▸ EXERCISE REQUIREMENTS: In the data below, one line contains "- sudo chown" and a later one contains "J. Lee, M.-S.". Print both, with every line between them, exactly and alone.

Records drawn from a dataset
◆ ◆ ◆
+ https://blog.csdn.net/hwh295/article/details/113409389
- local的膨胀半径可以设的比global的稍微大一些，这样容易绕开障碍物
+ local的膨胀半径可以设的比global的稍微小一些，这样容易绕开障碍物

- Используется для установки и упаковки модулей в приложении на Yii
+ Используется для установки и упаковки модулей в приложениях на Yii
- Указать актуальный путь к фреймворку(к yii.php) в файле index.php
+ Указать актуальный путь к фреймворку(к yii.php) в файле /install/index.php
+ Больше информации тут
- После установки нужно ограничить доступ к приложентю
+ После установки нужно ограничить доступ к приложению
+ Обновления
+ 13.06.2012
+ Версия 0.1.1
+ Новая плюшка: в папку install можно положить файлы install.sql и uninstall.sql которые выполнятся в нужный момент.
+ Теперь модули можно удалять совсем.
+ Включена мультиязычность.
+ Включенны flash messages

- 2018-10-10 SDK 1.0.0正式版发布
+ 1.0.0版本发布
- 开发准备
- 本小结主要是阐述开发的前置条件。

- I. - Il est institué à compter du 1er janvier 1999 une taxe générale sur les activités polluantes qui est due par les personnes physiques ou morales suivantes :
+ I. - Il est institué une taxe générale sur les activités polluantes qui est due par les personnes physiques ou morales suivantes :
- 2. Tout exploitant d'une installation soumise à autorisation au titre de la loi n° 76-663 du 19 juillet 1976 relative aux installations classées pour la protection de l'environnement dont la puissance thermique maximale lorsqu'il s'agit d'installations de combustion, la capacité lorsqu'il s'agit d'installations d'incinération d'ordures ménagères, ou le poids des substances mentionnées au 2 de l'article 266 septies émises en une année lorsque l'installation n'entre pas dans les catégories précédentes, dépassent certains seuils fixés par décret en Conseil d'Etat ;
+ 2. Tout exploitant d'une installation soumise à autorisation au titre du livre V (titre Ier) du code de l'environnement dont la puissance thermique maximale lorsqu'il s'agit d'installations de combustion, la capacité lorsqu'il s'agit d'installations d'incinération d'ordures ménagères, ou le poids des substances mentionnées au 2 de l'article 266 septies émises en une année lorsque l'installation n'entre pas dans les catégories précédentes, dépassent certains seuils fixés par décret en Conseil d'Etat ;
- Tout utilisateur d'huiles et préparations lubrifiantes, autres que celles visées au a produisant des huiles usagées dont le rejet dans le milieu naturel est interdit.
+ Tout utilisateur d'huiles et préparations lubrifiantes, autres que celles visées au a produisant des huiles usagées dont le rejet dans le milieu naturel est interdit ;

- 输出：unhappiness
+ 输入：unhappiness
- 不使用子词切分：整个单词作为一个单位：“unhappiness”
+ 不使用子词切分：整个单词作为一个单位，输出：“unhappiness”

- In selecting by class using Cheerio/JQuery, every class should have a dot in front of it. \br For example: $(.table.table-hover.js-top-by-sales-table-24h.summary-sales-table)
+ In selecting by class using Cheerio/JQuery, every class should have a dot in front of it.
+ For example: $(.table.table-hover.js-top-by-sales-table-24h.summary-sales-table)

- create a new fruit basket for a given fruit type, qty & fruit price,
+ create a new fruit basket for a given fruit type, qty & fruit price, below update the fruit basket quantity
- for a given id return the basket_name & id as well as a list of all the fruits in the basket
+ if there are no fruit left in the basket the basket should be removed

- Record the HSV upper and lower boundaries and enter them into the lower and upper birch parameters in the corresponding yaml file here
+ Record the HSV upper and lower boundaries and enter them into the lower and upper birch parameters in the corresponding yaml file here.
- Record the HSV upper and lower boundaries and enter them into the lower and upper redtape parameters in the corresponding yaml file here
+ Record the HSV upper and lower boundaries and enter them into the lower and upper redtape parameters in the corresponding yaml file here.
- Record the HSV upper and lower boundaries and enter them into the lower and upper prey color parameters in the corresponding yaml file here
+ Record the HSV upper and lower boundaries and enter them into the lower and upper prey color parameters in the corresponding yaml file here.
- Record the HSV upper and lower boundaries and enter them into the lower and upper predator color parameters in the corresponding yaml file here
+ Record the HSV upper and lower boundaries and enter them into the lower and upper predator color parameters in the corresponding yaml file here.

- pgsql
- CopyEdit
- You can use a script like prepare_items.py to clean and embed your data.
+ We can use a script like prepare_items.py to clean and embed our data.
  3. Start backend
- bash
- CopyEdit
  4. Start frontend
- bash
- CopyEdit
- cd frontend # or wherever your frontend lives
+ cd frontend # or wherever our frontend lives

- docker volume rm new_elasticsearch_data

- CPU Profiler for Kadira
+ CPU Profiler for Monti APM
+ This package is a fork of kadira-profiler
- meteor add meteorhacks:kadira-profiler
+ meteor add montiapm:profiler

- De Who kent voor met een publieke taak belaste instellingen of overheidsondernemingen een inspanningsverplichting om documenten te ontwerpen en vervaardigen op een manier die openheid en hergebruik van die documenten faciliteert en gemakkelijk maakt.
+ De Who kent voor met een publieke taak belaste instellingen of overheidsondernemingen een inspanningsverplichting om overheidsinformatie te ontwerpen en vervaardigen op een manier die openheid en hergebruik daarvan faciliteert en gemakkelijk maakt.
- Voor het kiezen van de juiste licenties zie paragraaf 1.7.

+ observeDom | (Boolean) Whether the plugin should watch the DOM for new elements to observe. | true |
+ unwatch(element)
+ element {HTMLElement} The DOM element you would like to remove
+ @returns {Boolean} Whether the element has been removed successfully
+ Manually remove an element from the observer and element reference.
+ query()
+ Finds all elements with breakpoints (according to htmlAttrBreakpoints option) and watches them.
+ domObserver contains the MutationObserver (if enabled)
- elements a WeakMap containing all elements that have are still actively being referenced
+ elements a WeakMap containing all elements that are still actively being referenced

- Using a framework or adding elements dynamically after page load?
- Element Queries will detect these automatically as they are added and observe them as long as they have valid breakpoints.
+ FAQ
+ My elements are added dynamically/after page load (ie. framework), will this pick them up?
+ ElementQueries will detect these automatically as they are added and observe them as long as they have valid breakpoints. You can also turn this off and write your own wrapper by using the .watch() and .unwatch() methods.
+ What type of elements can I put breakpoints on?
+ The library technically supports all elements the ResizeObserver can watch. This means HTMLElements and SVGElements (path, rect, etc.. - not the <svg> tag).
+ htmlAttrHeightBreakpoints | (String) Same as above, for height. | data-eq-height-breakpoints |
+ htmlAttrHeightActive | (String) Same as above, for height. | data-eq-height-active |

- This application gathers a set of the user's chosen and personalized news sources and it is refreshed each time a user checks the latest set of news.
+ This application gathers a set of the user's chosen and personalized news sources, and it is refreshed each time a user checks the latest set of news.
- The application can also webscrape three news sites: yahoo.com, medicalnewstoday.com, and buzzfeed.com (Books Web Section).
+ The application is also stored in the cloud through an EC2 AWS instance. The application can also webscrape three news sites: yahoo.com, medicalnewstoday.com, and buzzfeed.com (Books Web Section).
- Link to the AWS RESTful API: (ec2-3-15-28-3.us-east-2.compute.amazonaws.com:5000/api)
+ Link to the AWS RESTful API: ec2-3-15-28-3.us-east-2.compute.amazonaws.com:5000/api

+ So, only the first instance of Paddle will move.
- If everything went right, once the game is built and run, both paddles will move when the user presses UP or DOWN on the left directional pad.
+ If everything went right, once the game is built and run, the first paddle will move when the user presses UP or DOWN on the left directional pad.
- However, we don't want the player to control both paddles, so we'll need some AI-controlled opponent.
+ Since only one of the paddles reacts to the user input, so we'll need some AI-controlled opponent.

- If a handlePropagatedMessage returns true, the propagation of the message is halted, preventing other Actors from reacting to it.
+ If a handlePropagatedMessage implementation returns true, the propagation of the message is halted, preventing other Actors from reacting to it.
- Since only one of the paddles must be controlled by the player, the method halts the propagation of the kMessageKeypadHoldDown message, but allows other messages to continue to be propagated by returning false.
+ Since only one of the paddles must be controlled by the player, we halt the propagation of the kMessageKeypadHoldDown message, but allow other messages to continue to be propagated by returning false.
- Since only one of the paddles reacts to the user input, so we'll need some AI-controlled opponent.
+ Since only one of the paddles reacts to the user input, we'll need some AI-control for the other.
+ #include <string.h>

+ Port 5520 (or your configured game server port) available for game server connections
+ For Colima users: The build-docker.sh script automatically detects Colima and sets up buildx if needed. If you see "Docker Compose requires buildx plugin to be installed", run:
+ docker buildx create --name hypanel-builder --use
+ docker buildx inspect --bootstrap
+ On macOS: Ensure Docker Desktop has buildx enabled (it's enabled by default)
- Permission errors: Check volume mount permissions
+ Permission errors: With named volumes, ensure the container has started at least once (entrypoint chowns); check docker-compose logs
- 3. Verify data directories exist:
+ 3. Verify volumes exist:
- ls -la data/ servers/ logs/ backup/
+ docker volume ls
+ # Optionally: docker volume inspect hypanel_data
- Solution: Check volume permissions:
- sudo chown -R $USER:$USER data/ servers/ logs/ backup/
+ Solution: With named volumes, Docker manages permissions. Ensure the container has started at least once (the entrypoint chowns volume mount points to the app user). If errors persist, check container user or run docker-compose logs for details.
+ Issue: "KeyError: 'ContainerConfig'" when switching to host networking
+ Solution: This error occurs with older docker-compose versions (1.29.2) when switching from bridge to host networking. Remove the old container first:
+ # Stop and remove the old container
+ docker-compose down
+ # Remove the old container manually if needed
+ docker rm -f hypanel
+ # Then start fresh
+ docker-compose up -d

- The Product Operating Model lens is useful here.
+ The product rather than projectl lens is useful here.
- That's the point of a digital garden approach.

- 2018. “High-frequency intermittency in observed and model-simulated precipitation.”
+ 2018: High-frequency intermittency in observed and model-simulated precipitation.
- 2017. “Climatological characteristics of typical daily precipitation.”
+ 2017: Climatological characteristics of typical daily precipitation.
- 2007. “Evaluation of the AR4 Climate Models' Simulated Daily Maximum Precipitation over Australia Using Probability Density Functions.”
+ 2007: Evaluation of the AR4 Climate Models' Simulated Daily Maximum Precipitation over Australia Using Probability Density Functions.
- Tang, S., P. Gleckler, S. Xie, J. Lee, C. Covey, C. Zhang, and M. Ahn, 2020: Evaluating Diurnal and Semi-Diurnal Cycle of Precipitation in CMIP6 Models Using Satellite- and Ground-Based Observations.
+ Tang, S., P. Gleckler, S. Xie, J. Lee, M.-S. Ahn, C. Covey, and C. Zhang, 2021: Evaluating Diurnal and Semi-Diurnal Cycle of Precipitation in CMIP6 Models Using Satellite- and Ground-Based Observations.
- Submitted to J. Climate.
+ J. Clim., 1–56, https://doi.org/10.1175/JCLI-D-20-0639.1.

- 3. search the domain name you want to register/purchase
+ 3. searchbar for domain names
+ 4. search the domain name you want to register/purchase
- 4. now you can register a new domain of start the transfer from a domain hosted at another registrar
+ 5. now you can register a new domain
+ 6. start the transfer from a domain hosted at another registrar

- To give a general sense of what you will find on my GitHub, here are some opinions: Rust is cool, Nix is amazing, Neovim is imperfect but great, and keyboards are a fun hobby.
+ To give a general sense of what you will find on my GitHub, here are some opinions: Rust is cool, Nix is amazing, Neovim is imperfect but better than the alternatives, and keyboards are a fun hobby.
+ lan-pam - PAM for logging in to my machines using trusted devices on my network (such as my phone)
◆ ◆ ◆
▸ RESULT FOR THIS EXERCISE:
- sudo chown -R $USER:$USER data/ servers/ logs/ backup/
+ Solution: With named volumes, Docker manages permissions. Ensure the container has started at least once (the entrypoint chowns volume mount points to the app user). If errors persist, check container user or run docker-compose logs for details.
+ Issue: "KeyError: 'ContainerConfig'" when switching to host networking
+ Solution: This error occurs with older docker-compose versions (1.29.2) when switching from bridge to host networking. Remove the old container first:
+ # Stop and remove the old container
+ docker-compose down
+ # Remove the old container manually if needed
+ docker rm -f hypanel
+ # Then start fresh
+ docker-compose up -d

- The Product Operating Model lens is useful here.
+ The product rather than projectl lens is useful here.
- That's the point of a digital garden approach.

- 2018. “High-frequency intermittency in observed and model-simulated precipitation.”
+ 2018: High-frequency intermittency in observed and model-simulated precipitation.
- 2017. “Climatological characteristics of typical daily precipitation.”
+ 2017: Climatological characteristics of typical daily precipitation.
- 2007. “Evaluation of the AR4 Climate Models' Simulated Daily Maximum Precipitation over Australia Using Probability Density Functions.”
+ 2007: Evaluation of the AR4 Climate Models' Simulated Daily Maximum Precipitation over Australia Using Probability Density Functions.
- Tang, S., P. Gleckler, S. Xie, J. Lee, C. Covey, C. Zhang, and M. Ahn, 2020: Evaluating Diurnal and Semi-Diurnal Cycle of Precipitation in CMIP6 Models Using Satellite- and Ground-Based Observations.
+ Tang, S., P. Gleckler, S. Xie, J. Lee, M.-S. Ahn, C. Covey, and C. Zhang, 2021: Evaluating Diurnal and Semi-Diurnal Cycle of Precipitation in CMIP6 Models Using Satellite- and Ground-Based Observations.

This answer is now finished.